I want to apologize every time we talk of it, because you're so perfect. There are things I don;t want to hit your ears, words I don;t want you to understand, a picture I don't want you to see. I don;t want you to know the truth.
And you, you disgusting selfish piece of humanity, I can't believe you'd do that. I wanted to scream at you every time I take you around the things I love, you destroy them. Why do you need to be this way? Why, after then ten thousand years we've traveled past this road do you feel the need to do this to me? I hate you for what you do to the people I love. But in the end, I know it's all you. You're just a sad, cynical bitch who never thought of anyone else but herself. Why do you need to be this way?! Why must you go out of your way to be as mean as possible to me? Fuck you. Fuck you. Fuck you to Hell and I hope yours is plastered wall to wall with photos of me. I want you to see my face everywhere when you sleep. Let's put up all the photos you denied. Let's paper the walls with the face that looks just like yours with the bruises you inflicted because you were miserable.

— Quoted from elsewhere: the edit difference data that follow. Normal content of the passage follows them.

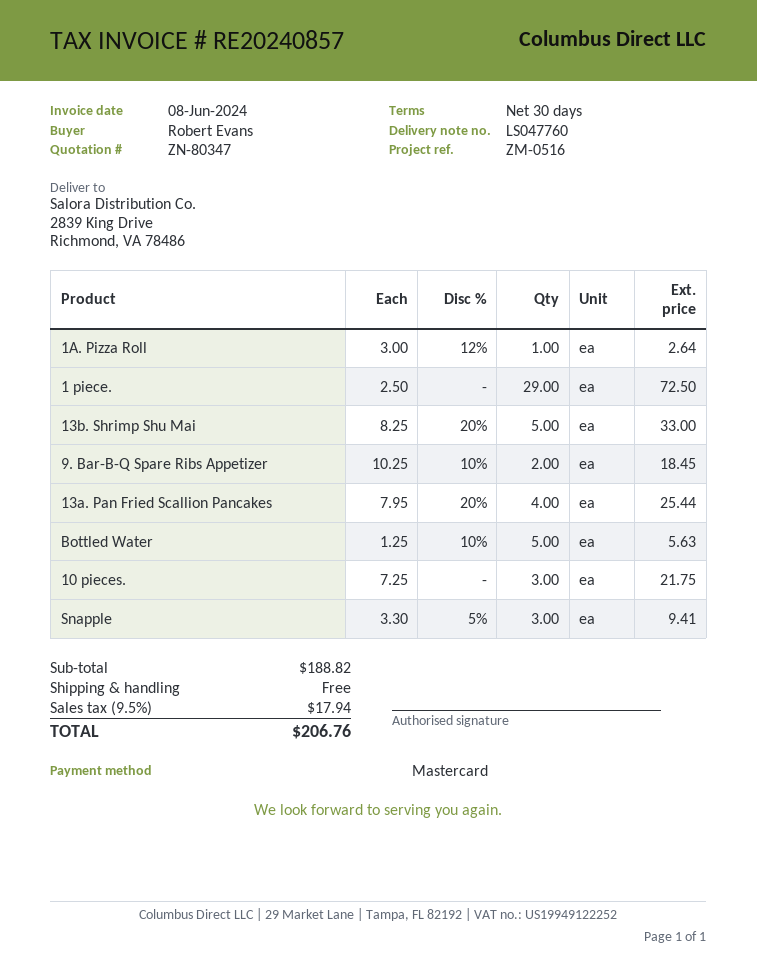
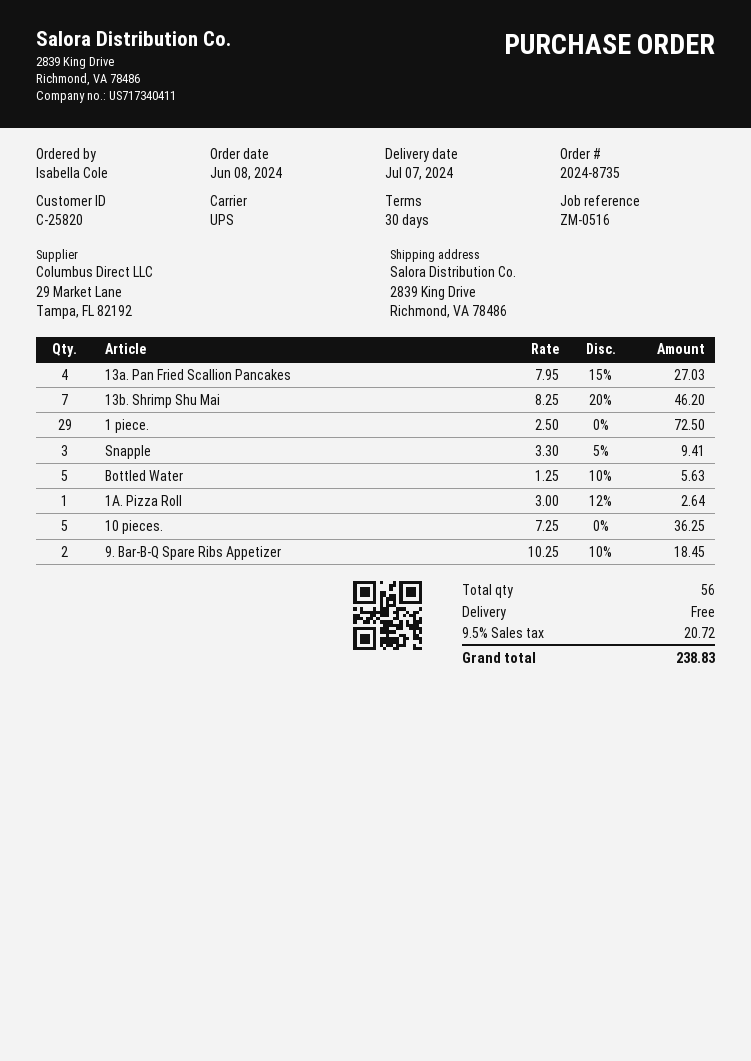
ordered by: Robert Evans -> Isabella Cole
13b. Shrimp Shu Mai: 5 x 8.25 - 20% = 33.00 -> 7 x 8.25 - 20% = 46.20
13a. Pan Fried Scallion Pancakes: 4 x 7.95 - 20% = 25.44 -> 4 x 7.95 - 15% = 27.03
10 pieces.: 3 x 7.25 = 21.75 -> 5 x 7.25 = 36.25
tax: 9.5% = 17.94 -> 9.5% = 20.72
total: 206.76 -> 238.83

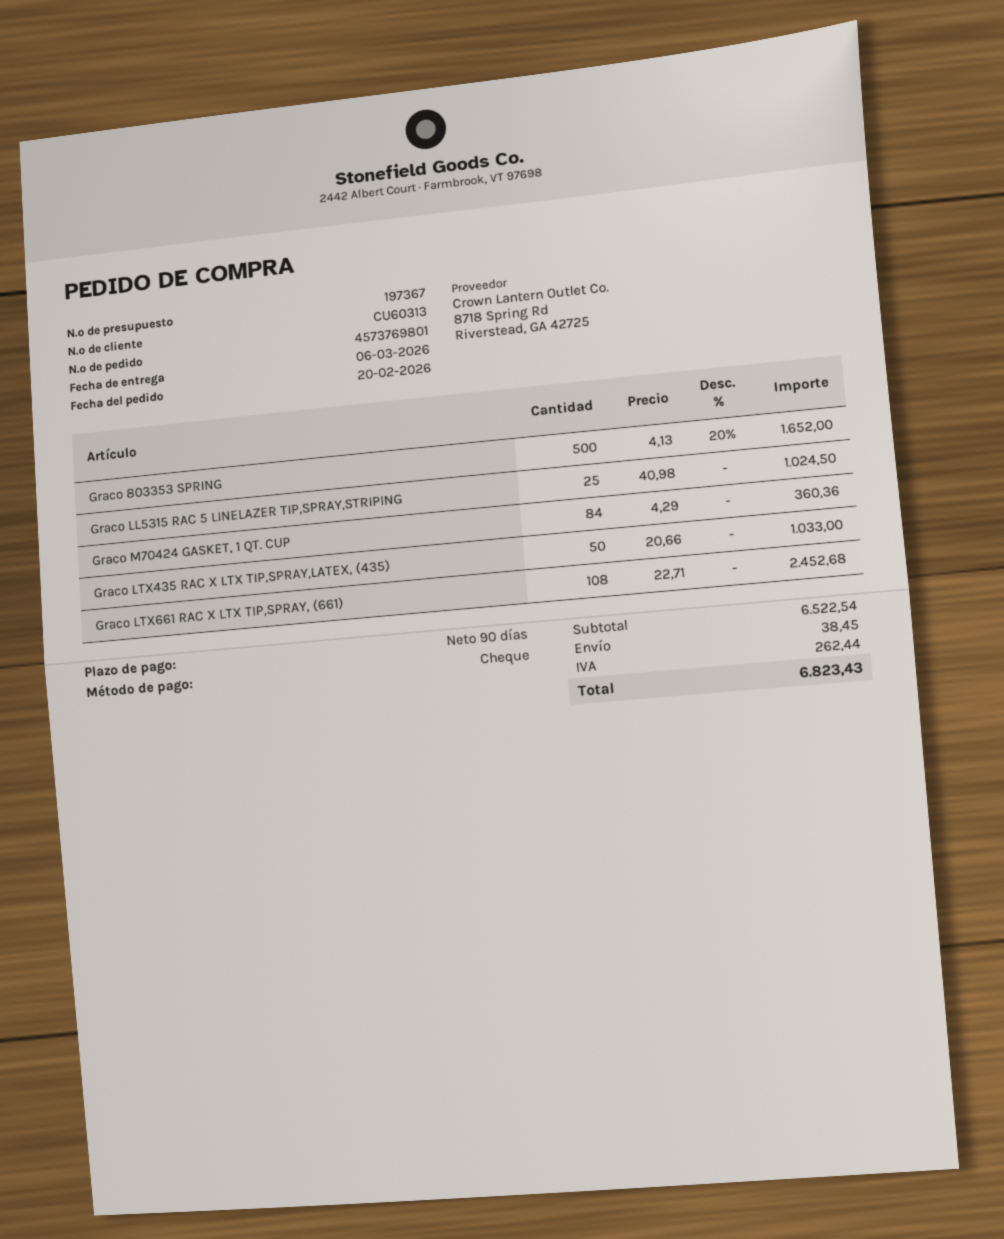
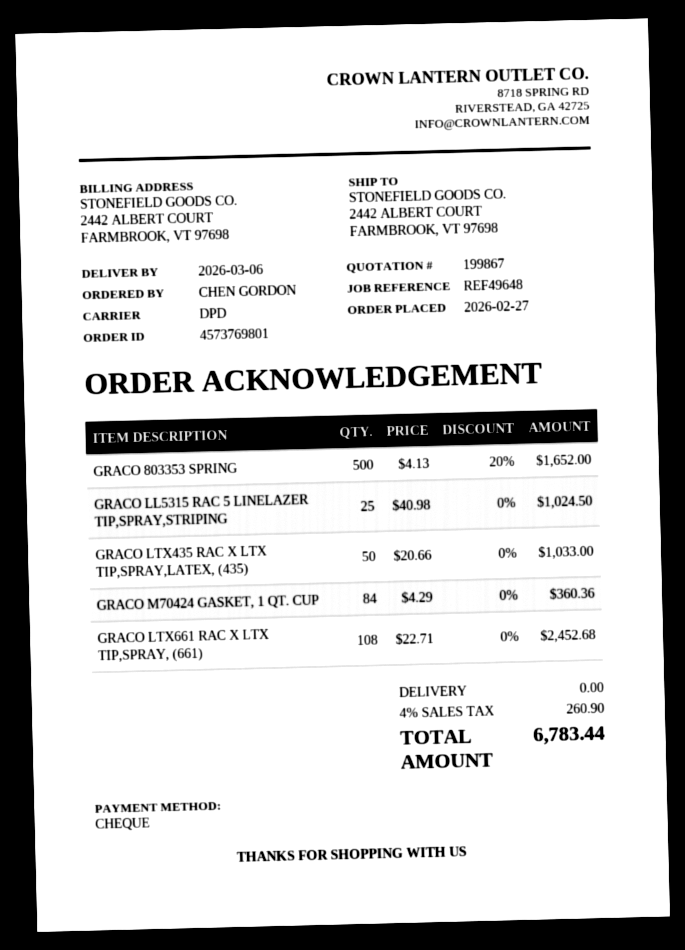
quote number: 197367 -> 199867
order date: 2026-02-20 -> 2026-02-27
shipping: 38.45 -> 0.00
tax: 262.44 -> 260.90
total: 6823.43 -> 6783.44

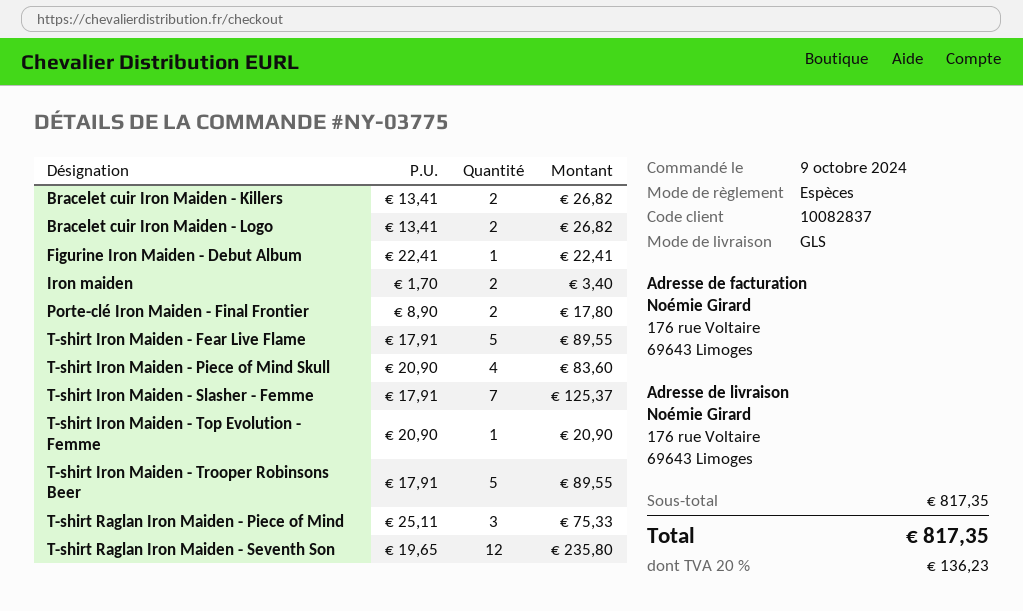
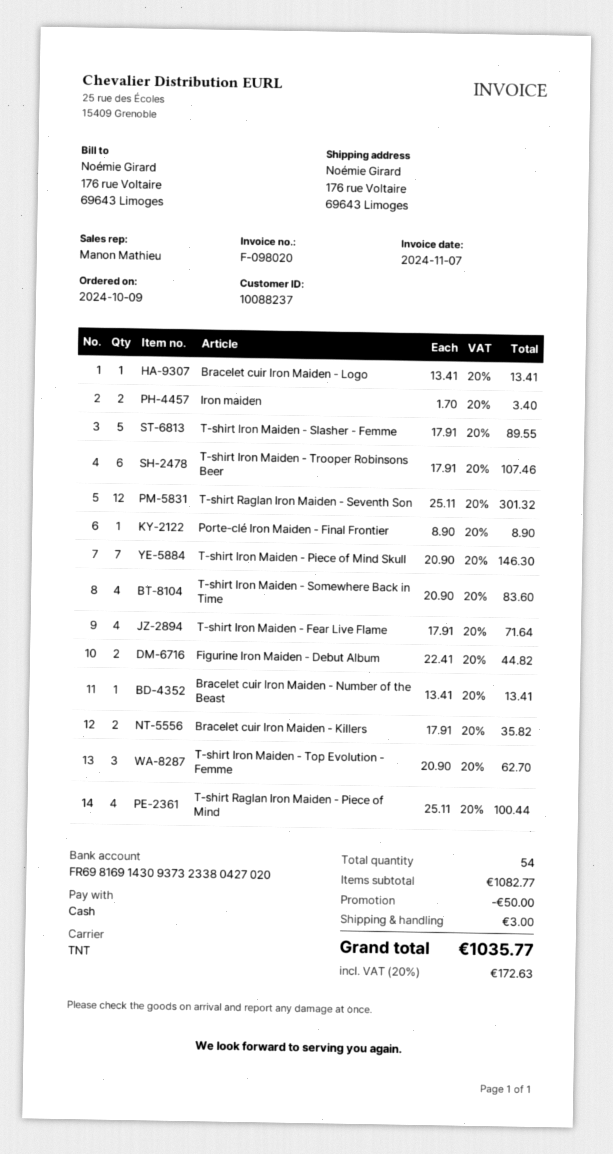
customer number: 10082837 -> 10088237
shipping method: GLS -> TNT
Bracelet cuir Iron Maiden - Killers: 2 x 13.41 = 26.82 -> 2 x 17.91 = 35.82
Bracelet cuir Iron Maiden - Logo: 2 x 13.41 = 26.82 -> 1 x 13.41 = 13.41
Figurine Iron Maiden - Debut Album: 1 x 22.41 = 22.41 -> 2 x 22.41 = 44.82
Porte-clé Iron Maiden - Final Frontier: 2 x 8.90 = 17.80 -> 1 x 8.90 = 8.90
T-shirt Iron Maiden - Fear Live Flame: 5 x 17.91 = 89.55 -> 4 x 17.91 = 71.64
T-shirt Iron Maiden - Piece of Mind Skull: 4 x 20.90 = 83.60 -> 7 x 20.90 = 146.30
T-shirt Iron Maiden - Slasher - Femme: 7 x 17.91 = 125.37 -> 5 x 17.91 = 89.55
T-shirt Iron Maiden - Top Evolution - Femme: 1 x 20.90 = 20.90 -> 3 x 20.90 = 62.70
T-shirt Iron Maiden - Trooper Robinsons Beer: 5 x 17.91 = 89.55 -> 6 x 17.91 = 107.46
T-shirt Raglan Iron Maiden - Piece of Mind: 3 x 25.11 = 75.33 -> 4 x 25.11 = 100.44
T-shirt Raglan Iron Maiden - Seventh Son: 12 x 19.65 = 235.80 -> 12 x 25.11 = 301.32
T-shirt Iron Maiden - Somewhere Back in Time: none -> 4 x 20.90 = 83.60
Bracelet cuir Iron Maiden - Number of the Beast: none -> 1 x 13.41 = 13.41
subtotal: 817.35 -> 1082.77
discount: none -> 50.00
shipping: none -> 3.00
tax: 20% = 136.23 -> 20% = 172.63
total: 817.35 -> 1035.77

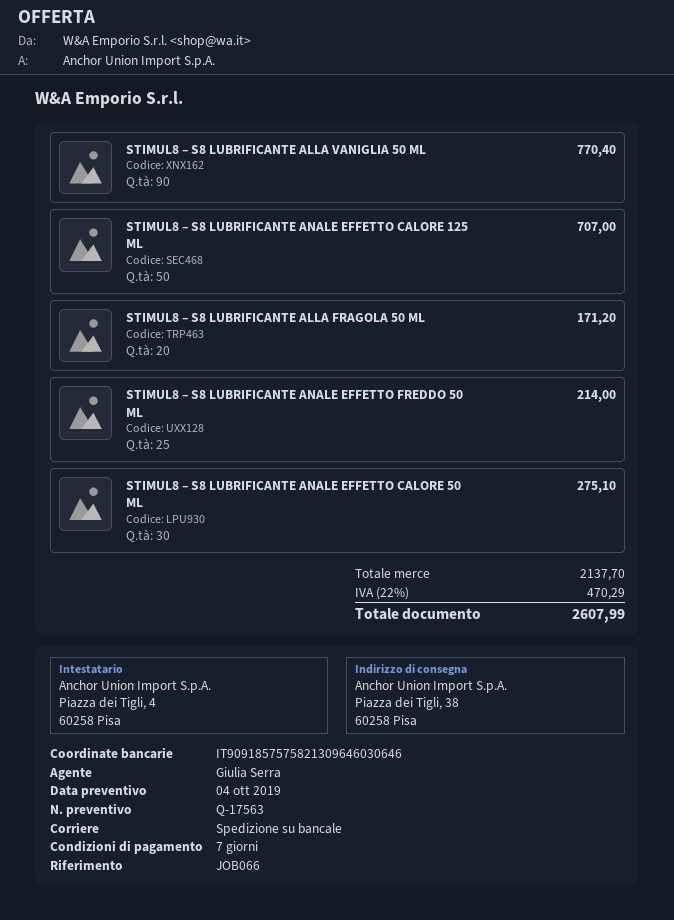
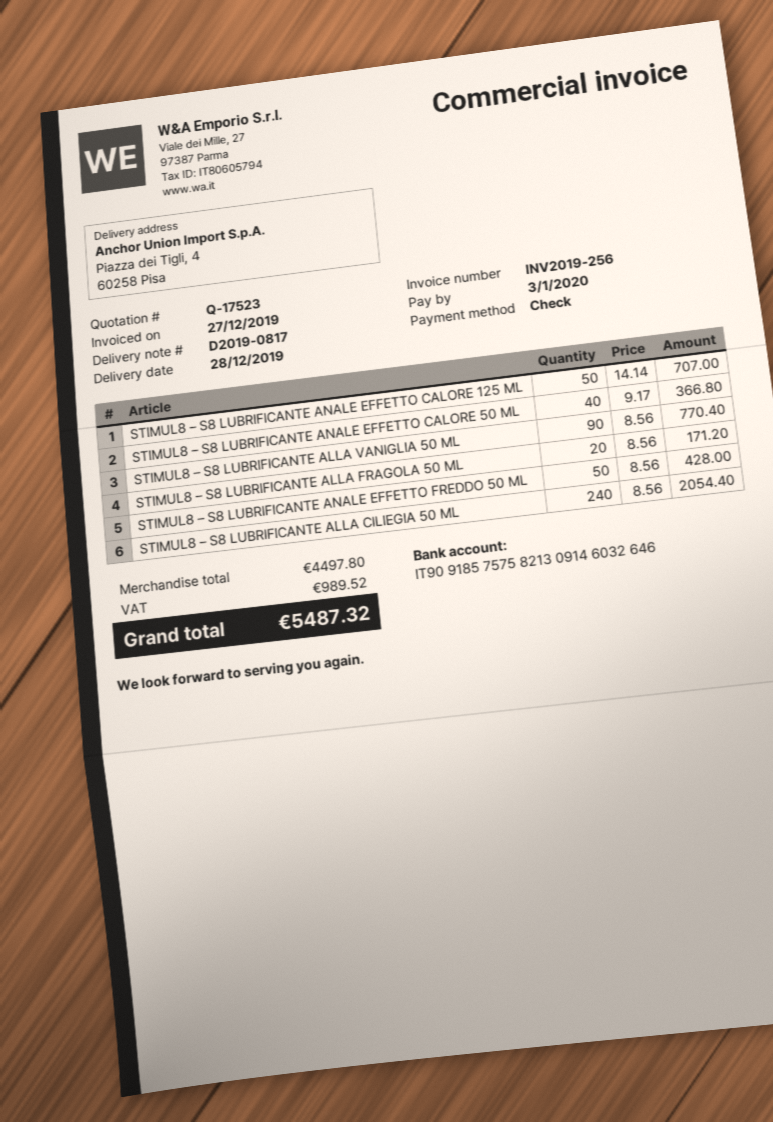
quote number: Q-17563 -> Q-17523
bank account: IT9091857575821309646030646 -> IT9091857575821309146032646
ship to: Piazza dei Tigli, 38, 60258 Pisa -> Piazza dei Tigli, 4, 60258 Pisa
STIMUL8 – S8 LUBRIFICANTE ANALE EFFETTO FREDDO 50 ML: 25 for 214.00 -> 50 for 428.00
STIMUL8 – S8 LUBRIFICANTE ANALE EFFETTO CALORE 50 ML: 30 for 275.10 -> 40 for 366.80
STIMUL8 – S8 LUBRIFICANTE ALLA CILIEGIA 50 ML: none -> 240 for 2054.40
subtotal: 2137.70 -> 4497.80
tax: 470.29 -> 989.52
total: 2607.99 -> 5487.32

But in the end, I can't do that. You once said to me, I'll never be bigger than you. You got it wrong again. I'm bigger than you now. I can do things you never will be able to, I can see things you are blind to. I put up with you and stuck by you no matter how bad it got, that time you left me in the street all alone because of a B+, do you remember that? No, because, it simply didn't happen, did it? Oh, just another thing I did to hurt your feelings! Mean old Cathy!
It did. I know because I found my own way home. And when I got there, I realized you left because you couldn't come with me.
You don't belong there. Maybe you know that, secretly. I always said you were intelligent.
And in a way, I'm sad for you. You'll never get to know what I learned. You'll never know the person you thought you created. You shut it off so you can't now. And I'll feel sorry for you.
Again, I got there. No matter what you did to prevent it. Here I am.
I'm here now.
And I won't let you touch her. I won't let you have her like you had me. I won't let your words reach her ears to rot her brain like yours. I want her to be free. I want her to feel worth it, to know that I'm proud no matter what she does, no matter who she is, I want her to know that I'll stand by her and won't leave her standing alone. I'll let them have her, I'm very lucky really, I was saved. I want her to know them, I don't want her to be able to see the difference. They're more perceptive than you think, really. And there comes a time when I'd have to choose, and please be clear who my loyalty stands with. Don't be deceived in thinking that I gratify you for anything, and don't think that I've any desire to. I tolerate you because I have to, I love my brothers very deeply. I want her to have a sense of wholeness, so there is this as well. But I know you, and I know what you're going to do, and don't think I'm going to do anything to help your cause. I'll explain to her, you're just a nice old lady who was unhappy, and it isn't her fault.
And that if you hurt her, in any way, I will do something about it. That your threats and your words hold no relevance once they enter into a certain ground, and if they do, that's when we go home. I don't care what nonsense you believe, and I don't care that you're always right because I figured out long ago that that wasn't true. (you never seemed to be able to accept that, you know, and I think that's where you fell in) You touch her at all, you tell her the things you told me, you let her in on that tone of voice you used with me, I'm not going to stand for it. It would be my job to protect her, and I think what you did to me was most detrimental. I'd never let you make her cry or feel less than herself. No. I'm taking her away. Because I think she is a blessing. You never got to feel that way about your own. And in a way, I'm very sad for you. Because I can only imagine what a devastating loss that must be. I want her to be empathetic, I do, but when she's old enough to understand.
But what will you do? You'll be all alone. And I'm not taking you in. Not out of spite, but out of knowledge that there are things I cannot change, and you are one of them. You hurt me as much as you please, but I can't let you do that to the people I love. I'm sorry it has to be this way. And to know you're not just makes all the difference. I never really noticed it until I bought him in, after seeing his loud, happy family, behavior I don't understand fully as of yet, but I'm learning... and the contrast made me want to cry because I could tell he was uncomfortable. And it is beautiful I didn't miss that. It is beautiful that I can do that now. I learned what you couldn't teach me.
And in an odd way, I love you very much. You are my mother, and I'm only going to have one. I do wish things were, different.
But the truth is, I got home that day. I found it in the end, and years later I do remember.
Here I am.
I hope you'll find your way here soon. If you stick by me, I'll lead you to it.
As soon as you're ready to stop walking away.